Published in Personal Computer Games #10

Pothole Pete

Pothole Pete is obviously the cousin of Manic Miner, but potholing, it turns out, is just as much fun.

You're faced with 25 potholes - each a different screen filled with platforms which you have to negotiate in search of objects. These have to be gathered up in order to move onto the next pothole.

Inhabiting the holes are lots of evil beings who have it in for you. A savage array of haggis-like creatures, octopuses, ghosts, skulls and the like are all out to stop your quest.

The first screen introduces the Moronic Meanies and has five treasures to be collected. A ghost, a bird and a trolley oppose you - as if dissolving platforms and conveyor belts weren't enough.

Each hole is arranged so that there should only be one way to collect everything and escape to the next section.

Combined with the wicked time limit, one slip is fatal, but once you know the way it's a matter of routine.
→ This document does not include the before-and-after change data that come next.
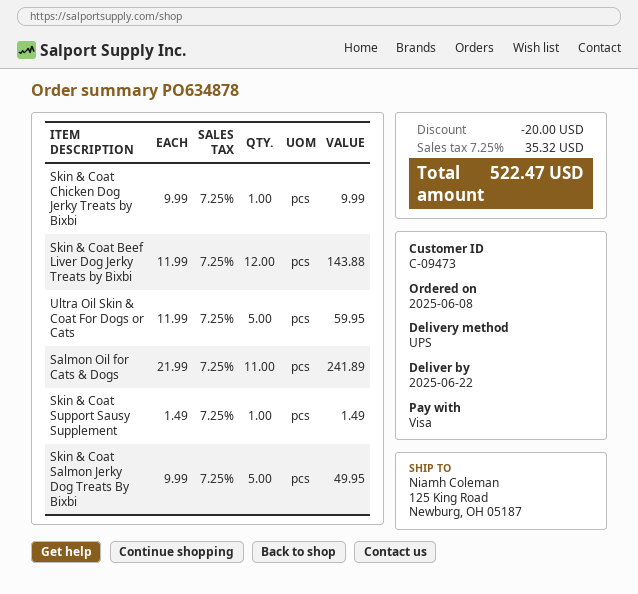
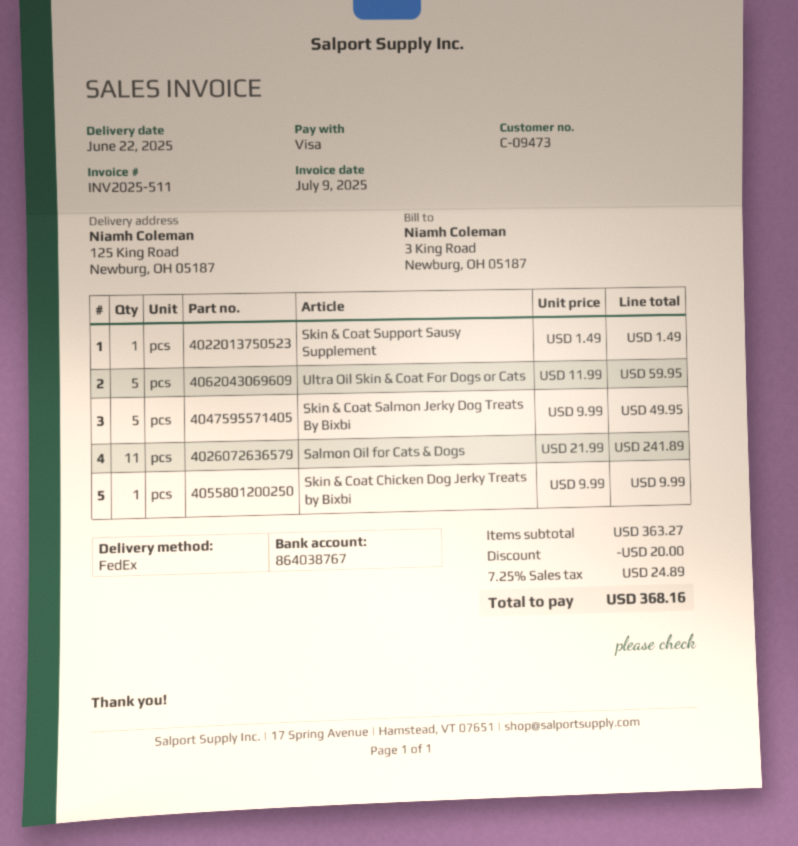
shipping method: UPS -> FedEx
Skin & Coat Beef Liver Dog Jerky Treats by Bixbi: 12 x 11.99 = 143.88 -> none
tax: 7.25% = 35.32 -> 7.25% = 24.89
total: 522.47 -> 368.16

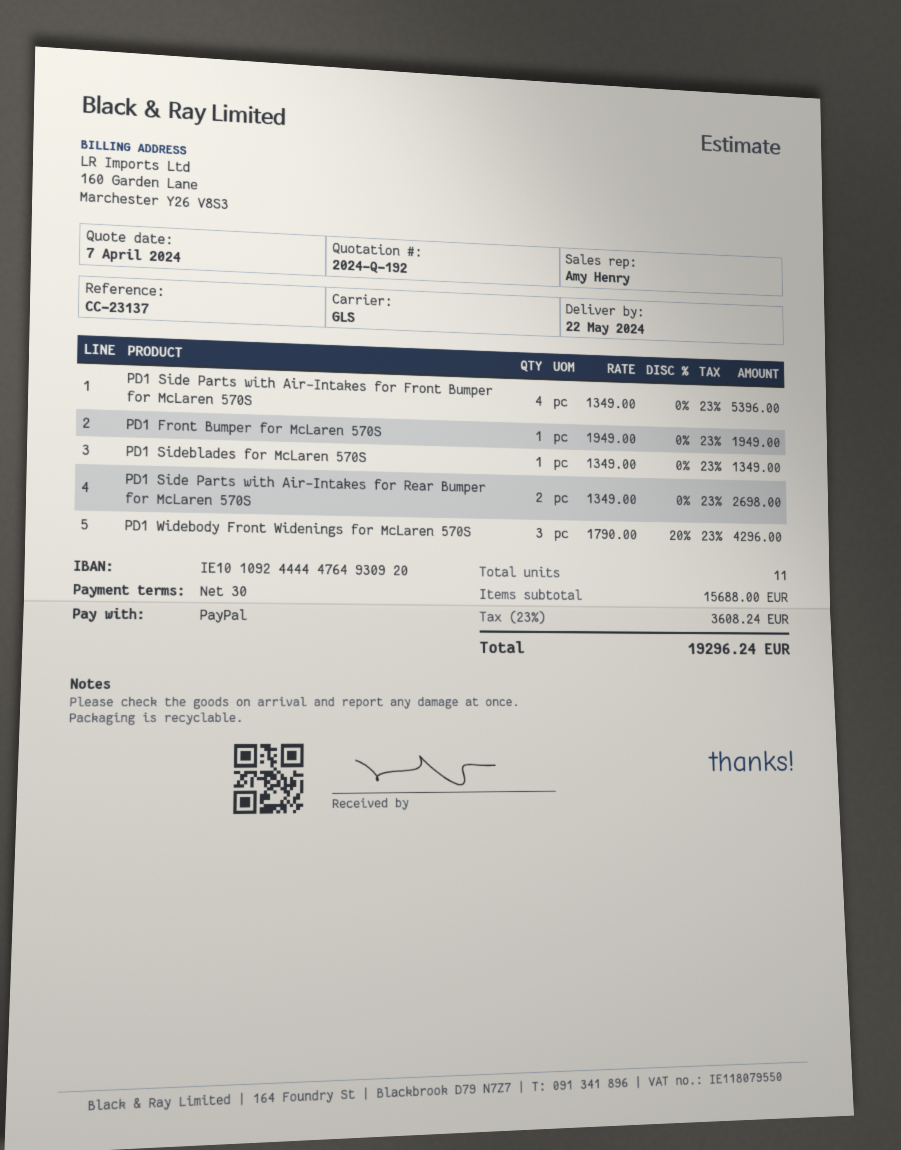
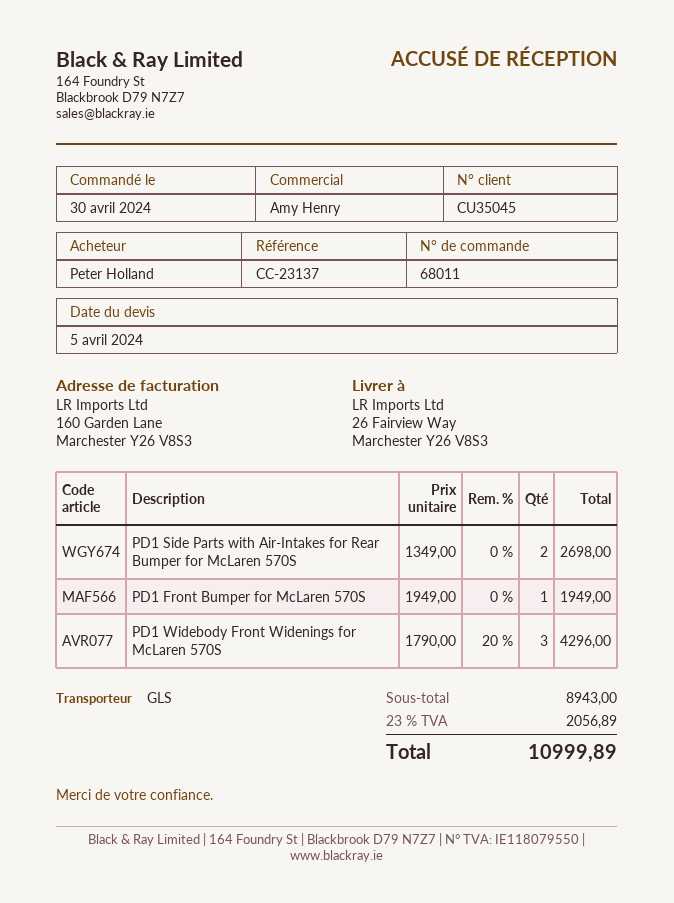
quote date: 2024-04-07 -> 2024-04-05
PD1 Side Parts with Air-Intakes for Front Bumper for McLaren 570S: 4 x 1349.00 = 5396.00 -> none
PD1 Sideblades for McLaren 570S: 1 x 1349.00 = 1349.00 -> none
subtotal: 15688.00 -> 8943.00
tax: 23% = 3608.24 -> 23% = 2056.89
total: 19296.24 -> 10999.89

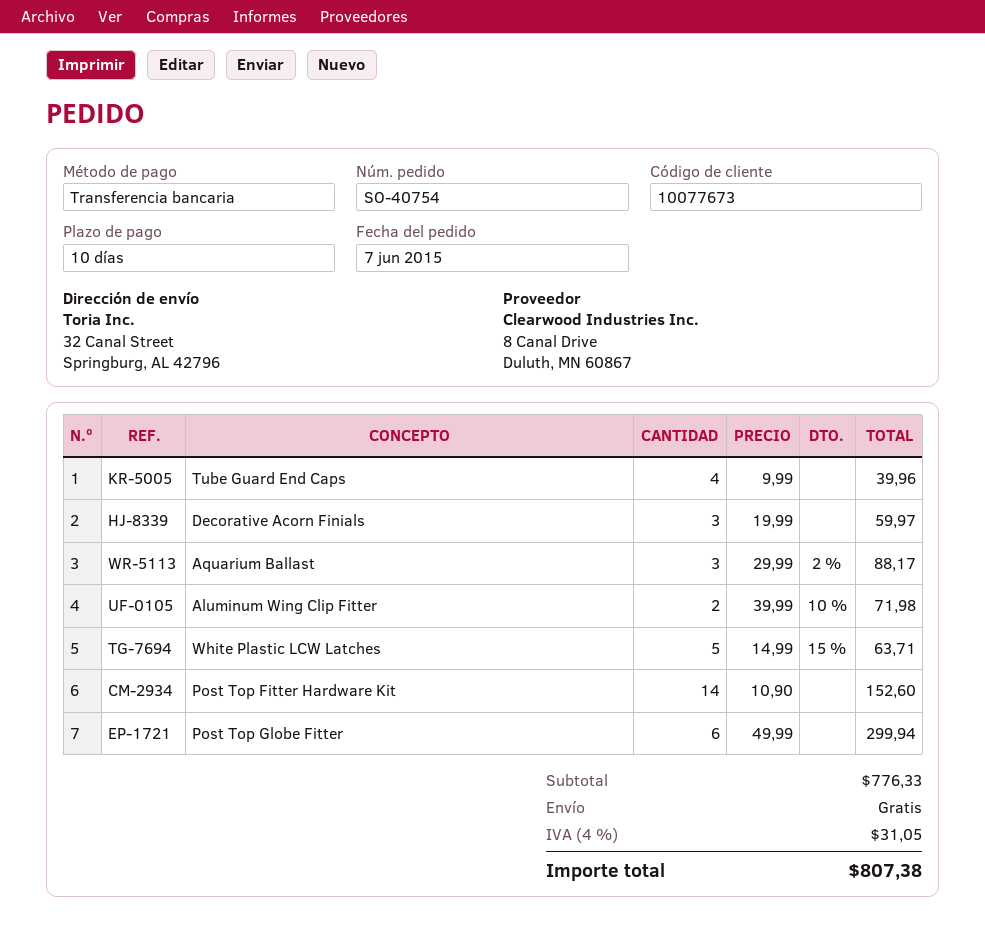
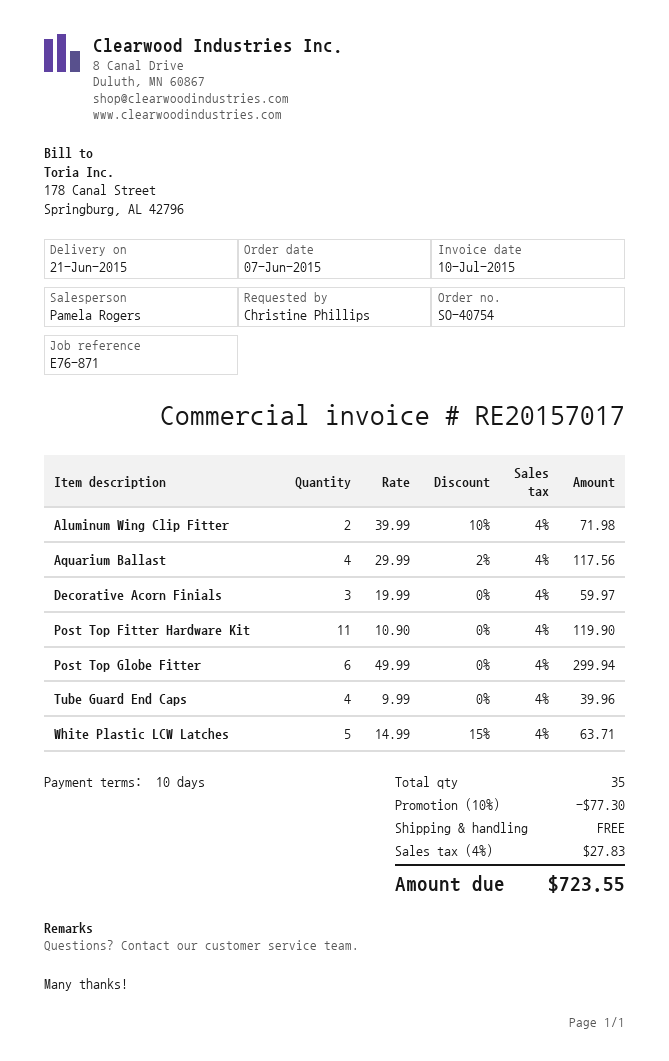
Aquarium Ballast: 3 x 29.99 - 2% = 88.17 -> 4 x 29.99 - 2% = 117.56
Post Top Fitter Hardware Kit: 14 x 10.90 = 152.60 -> 11 x 10.90 = 119.90
discount: none -> 10% = 77.30
tax: 4% = 31.05 -> 4% = 27.83
total: 807.38 -> 723.55

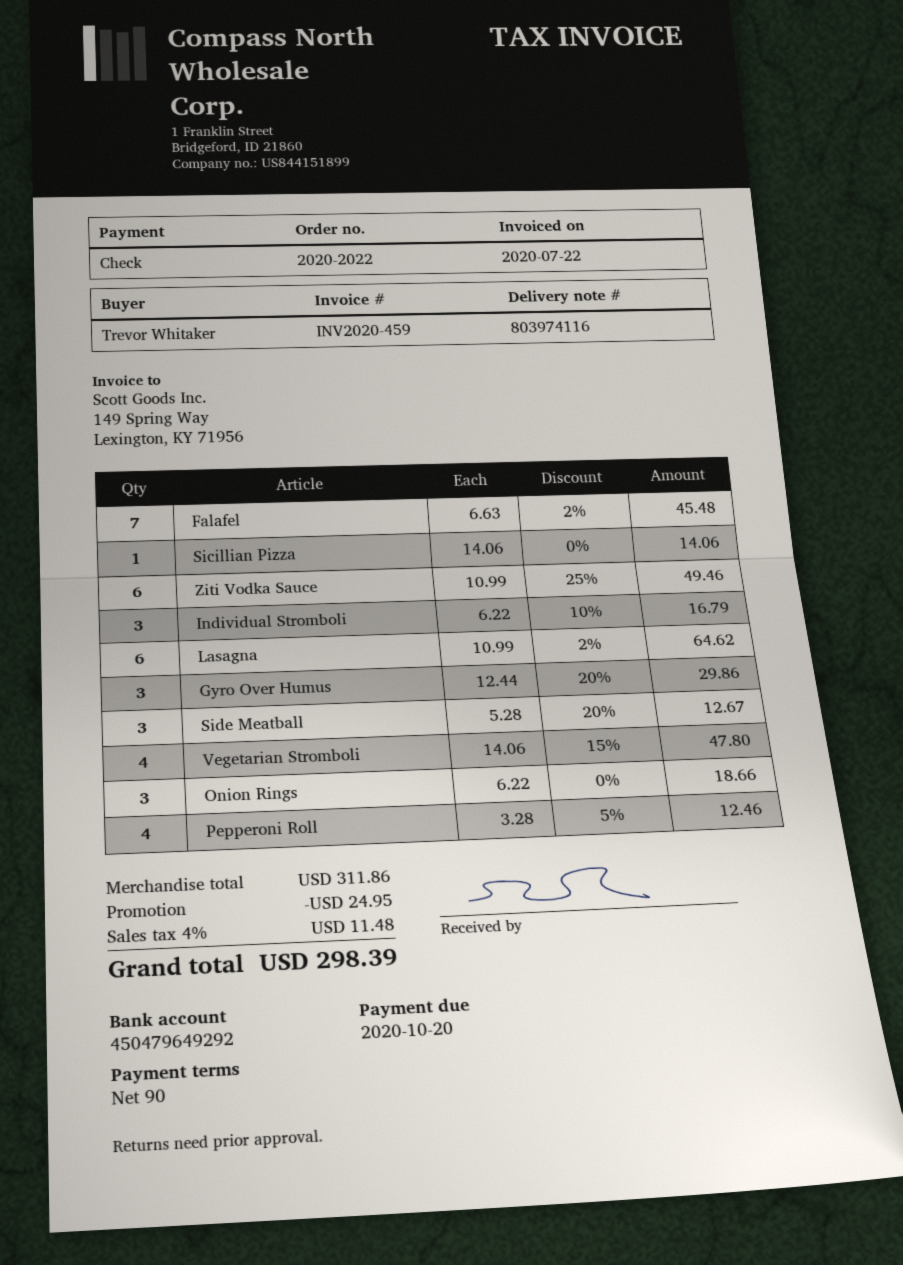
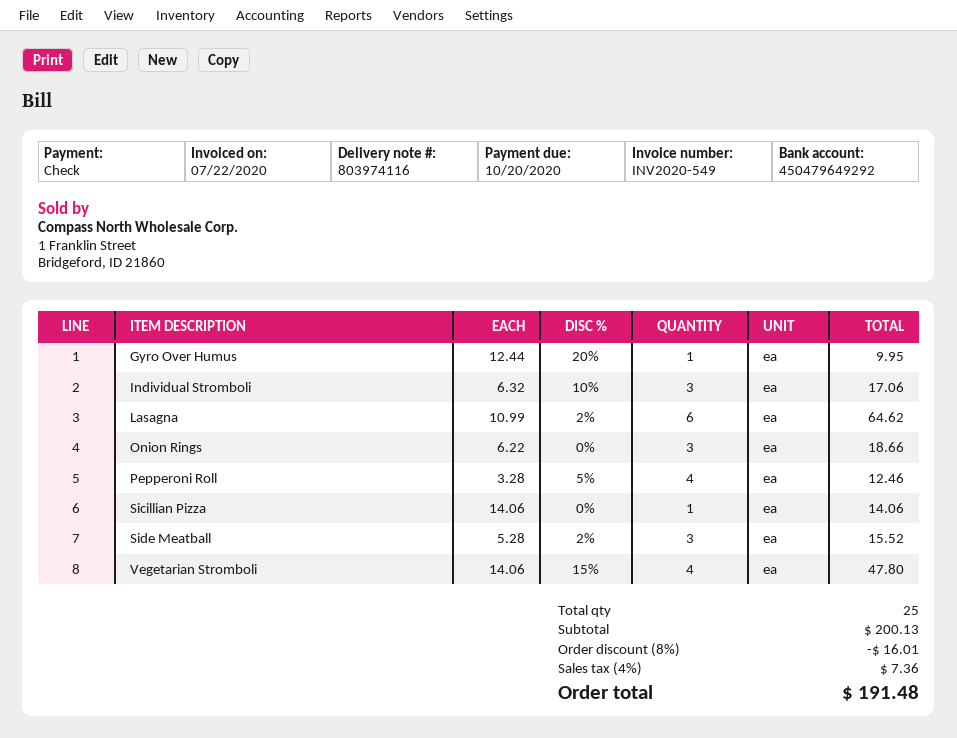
invoice number: INV2020-459 -> INV2020-549
Falafel: 7 x 6.63 - 2% = 45.48 -> none
Ziti Vodka Sauce: 6 x 10.99 - 25% = 49.46 -> none
Individual Stromboli: 3 x 6.22 - 10% = 16.79 -> 3 x 6.32 - 10% = 17.06
Gyro Over Humus: 3 x 12.44 - 20% = 29.86 -> 1 x 12.44 - 20% = 9.95
Side Meatball: 3 x 5.28 - 20% = 12.67 -> 3 x 5.28 - 2% = 15.52
subtotal: 311.86 -> 200.13
discount: 24.95 -> 16.01
tax: 4% = 11.48 -> 4% = 7.36
total: 298.39 -> 191.48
Pete does not take kindly to long drops and a badly-timed jump will result in a scream and much screen-flashing. The conveyor belts move at the same speed as Pete and when walking the wrong way along one you have to jump hard to get anywhere. White platforms gradually disappear under your weight but blue ones are as safe as the brickwork.

If you collect all the objects you have to find the door to the next stage, which is in the bottom right of the first screen.

Further rooms include The Deadly Hurdles, In the Bosses' Room and The Aviary but with all 25 to get through you'll be a pensioner before you complete it. So the opening tune of 'When I'm 64' is very appropriate.

The graphics are very good and despite the same basic scenario it is not a straight copy of Manic Miner. A great game - one which begins to reveal the Memotech's vast potential.